Newsitem | 05-07-2017

The publication People and the Earth, with 23 infographics on the United Nations’ goals for sustainable development, was launched during an event at the Museon in The Hague. The global challenges related to the sustainable use of food, water, land and energy are complex, due to various interdependencies. PBL uses infographics to visualise these global connections, in which also the potential solutions for achieving a sustainable world are clearly identified.

Hans Mommaas, Director-General of PBL Netherlands Environmental Assessment Agency, presented the report to Christiaan Rebergen, the Director-General for International Cooperation from the Ministry of Foreign Affairs.

Dutch knowledge

In the Netherlands, there is a large amount of knowledge about food production, water management and sustainable trade. This knowledge may contribute towards realising the global goals for sustainable development, both in the Netherlands and internationally. In order to achieve such goals, it is important to strive towards inclusive green growth – growth whereby nature, environment and fair distribution are taken into account.

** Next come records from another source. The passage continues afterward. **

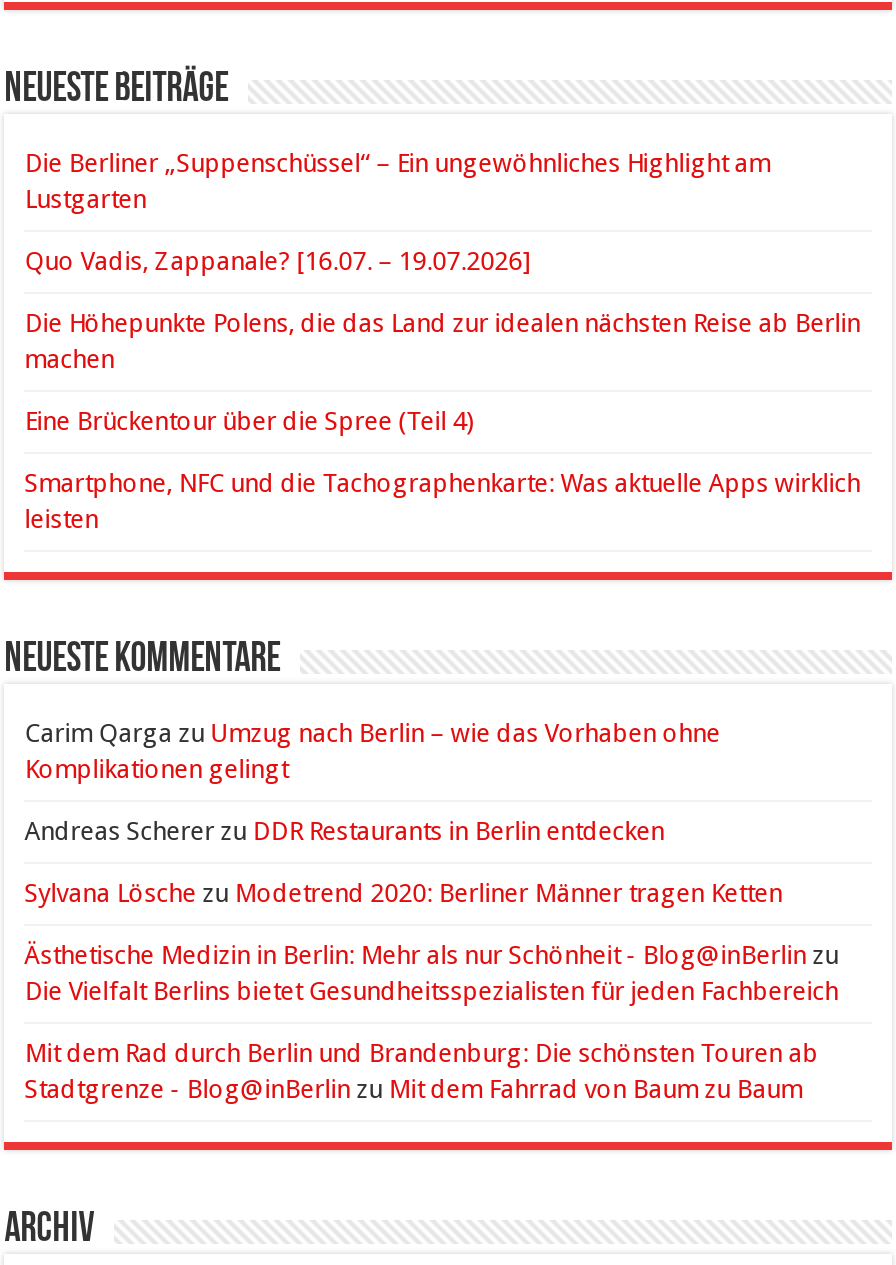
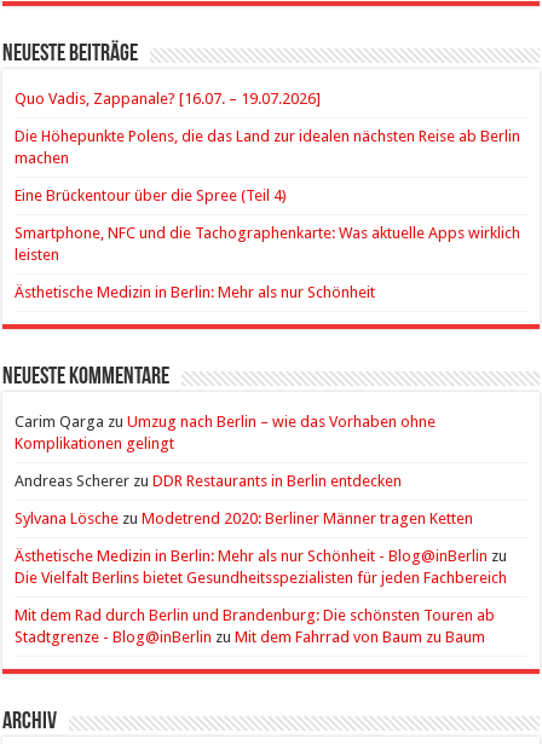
[24,149,770,215] Die Berliner „Suppenschüssel“ – Ein ungewöhnliches Highlight am | Lustgarten -> none
moved [24,247,860,535] -> [15,90,520,264]: Quo Vadis, Zappanale? [16.07. – 19.07.2026] | Die Höhepunkte Polens, die das Land zur idealen nächsten Reise ab Berlin | machen | Eine Brückentour über die Spree (Teil 4) | Smartphone, NFC und die Tachographenkarte: Was aktuelle Apps wirklich | leisten
none -> [15,284,375,302] Ästhetische Medizin in Berlin: Mehr als nur Schönheit

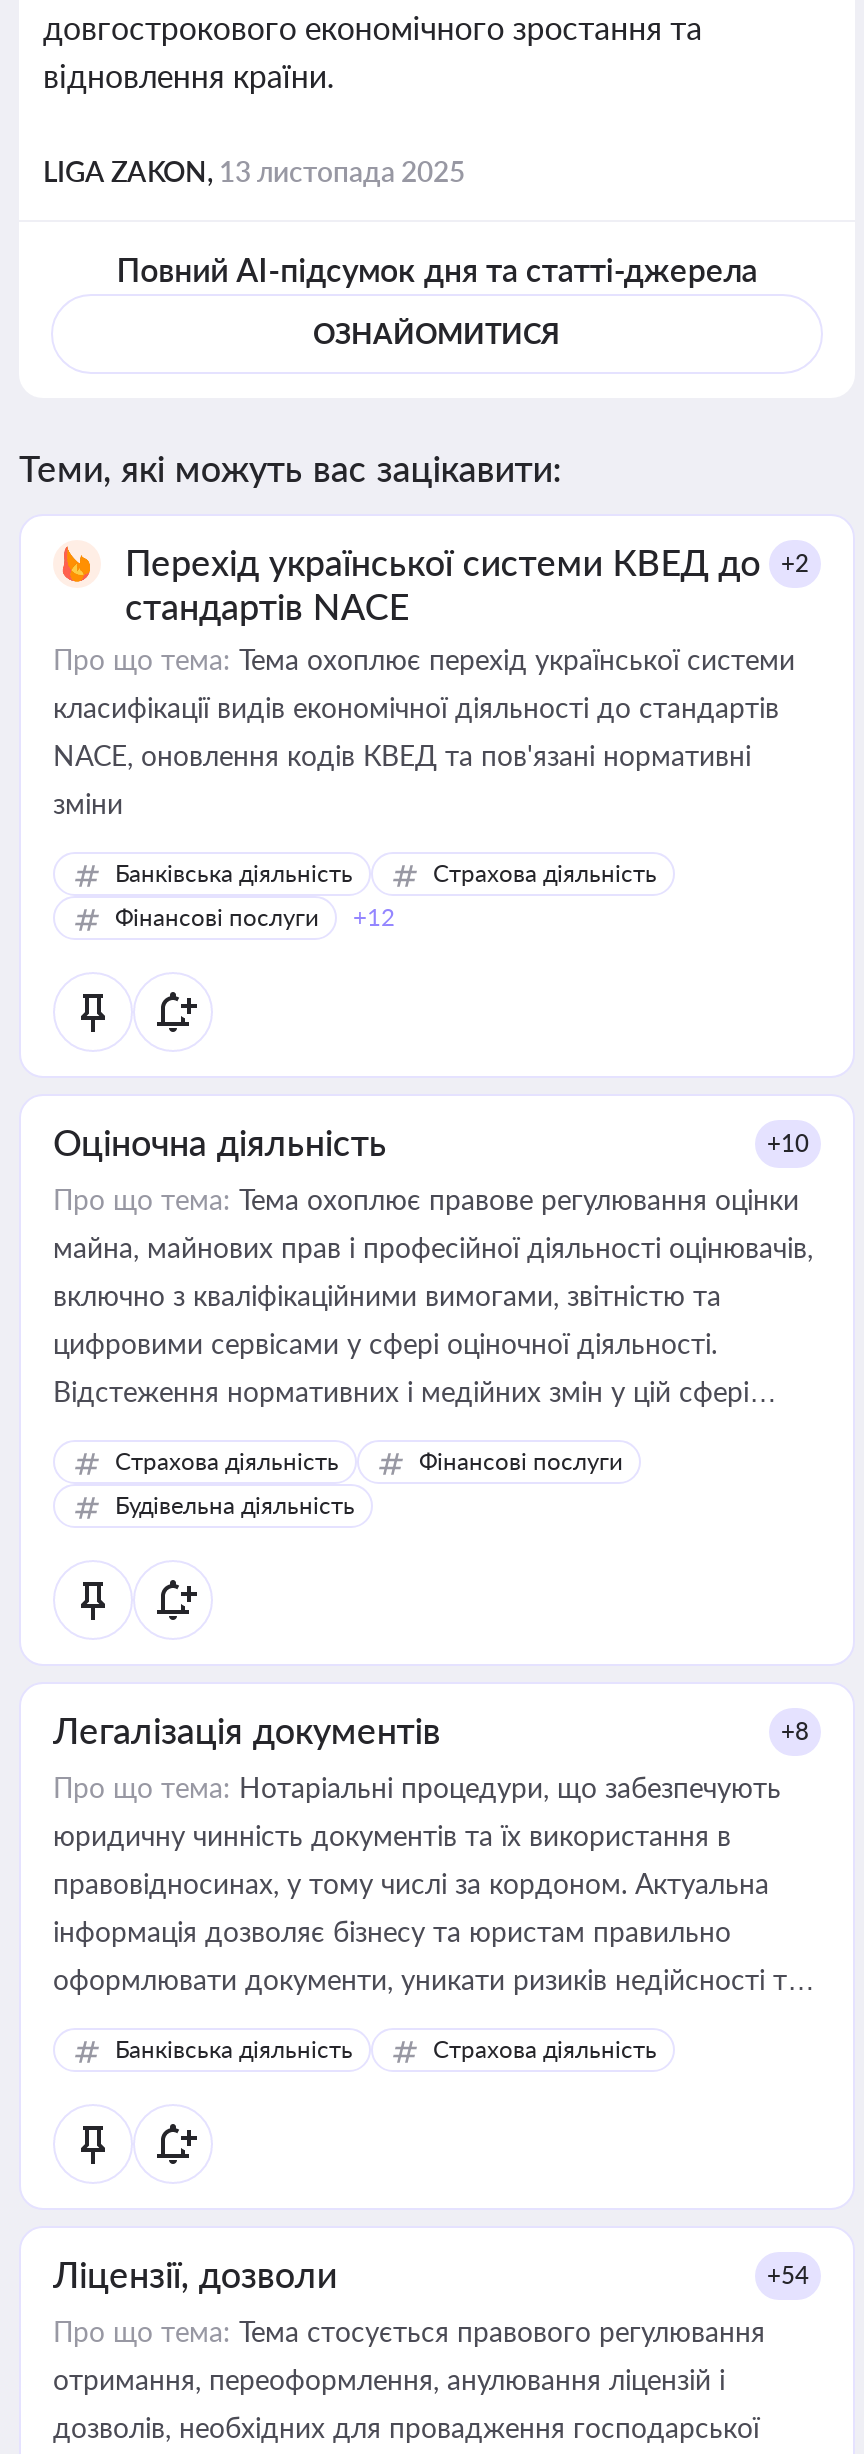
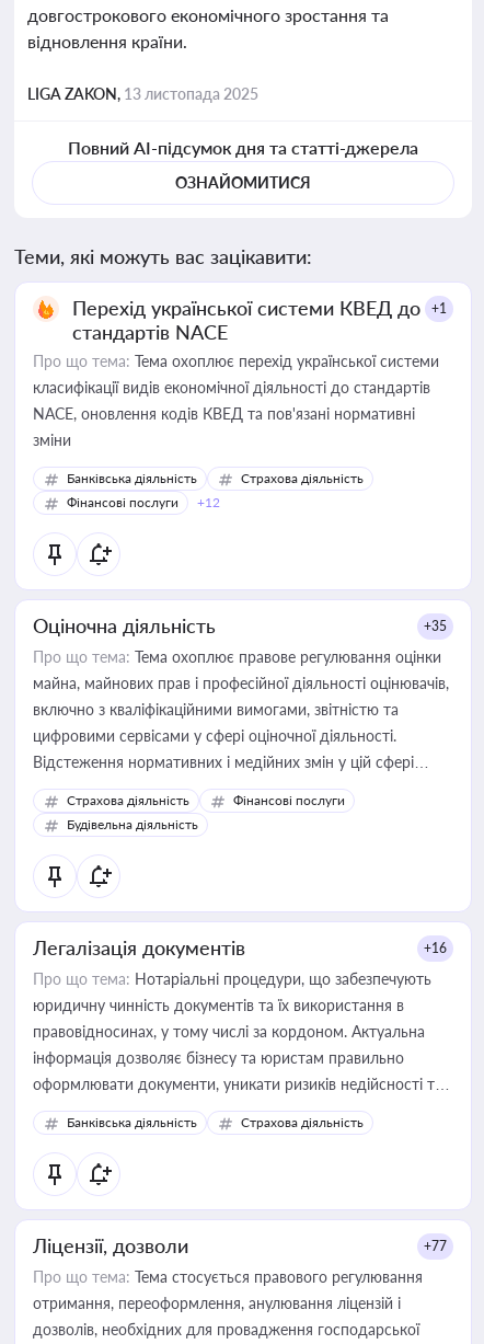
[125,540,809,584] Перехід української системи КВЕД до +2 -> [72,296,447,320] Перехід української системи КВЕД до +1
[767,1128,809,1158] +10 -> [424,618,447,634] +35
[781,1716,809,1746] +8 -> [424,940,447,956] +16
[767,2260,809,2290] +54 -> [424,1238,447,1254] +77

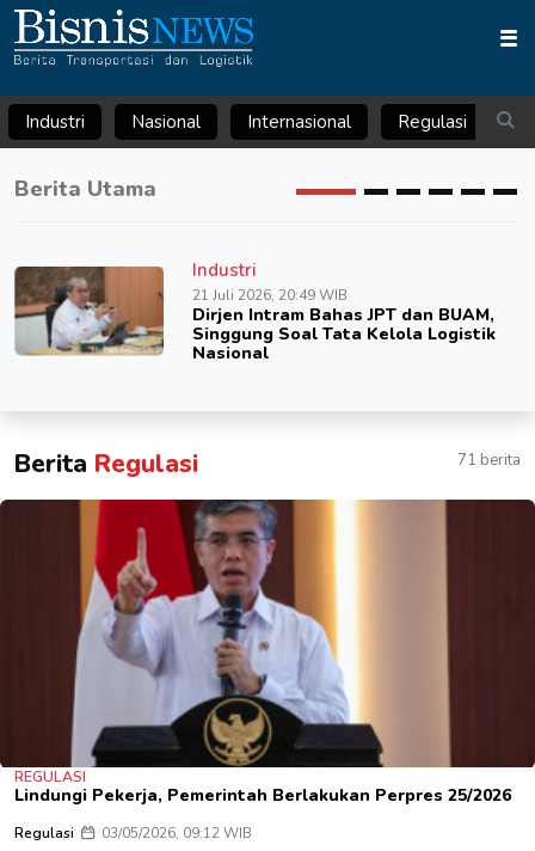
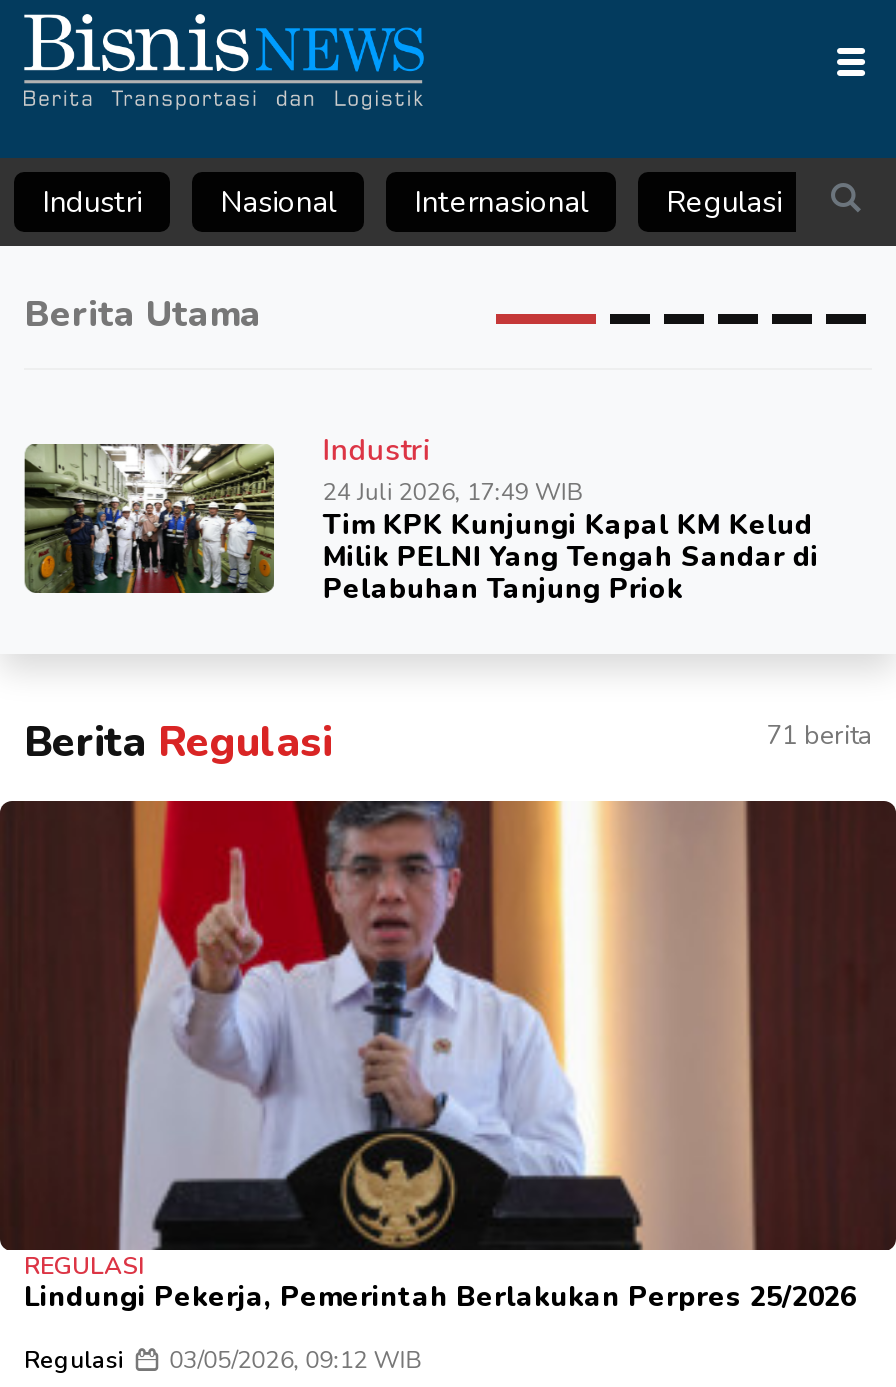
[16,265,496,365] [image] | 21 Juli 2026, 20:49 WIB | Dirjen Intram Bahas JPT dan BUAM, | Singgung Soal Tata Kelola Logistik | Nasional -> [24,442,819,608] [image] | 24 Juli 2026, 17:49 WIB | Tim KPK Kunjungi Kapal KM Kelud | Milik PELNI Yang Tengah Sandar di | Pelabuhan Tanjung Priok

In these infographics, PBL zooms in on the future developments and challenges, as well as on solutions and areas of tension. The environment plays a relevant role in several of those solutions, which is why the mutual dependence between people and the earth stands at the centre. This publication identifies global interconnectedness and complexity of challenges and is intended to encourage discussion, in order to achieve a more sustainable world.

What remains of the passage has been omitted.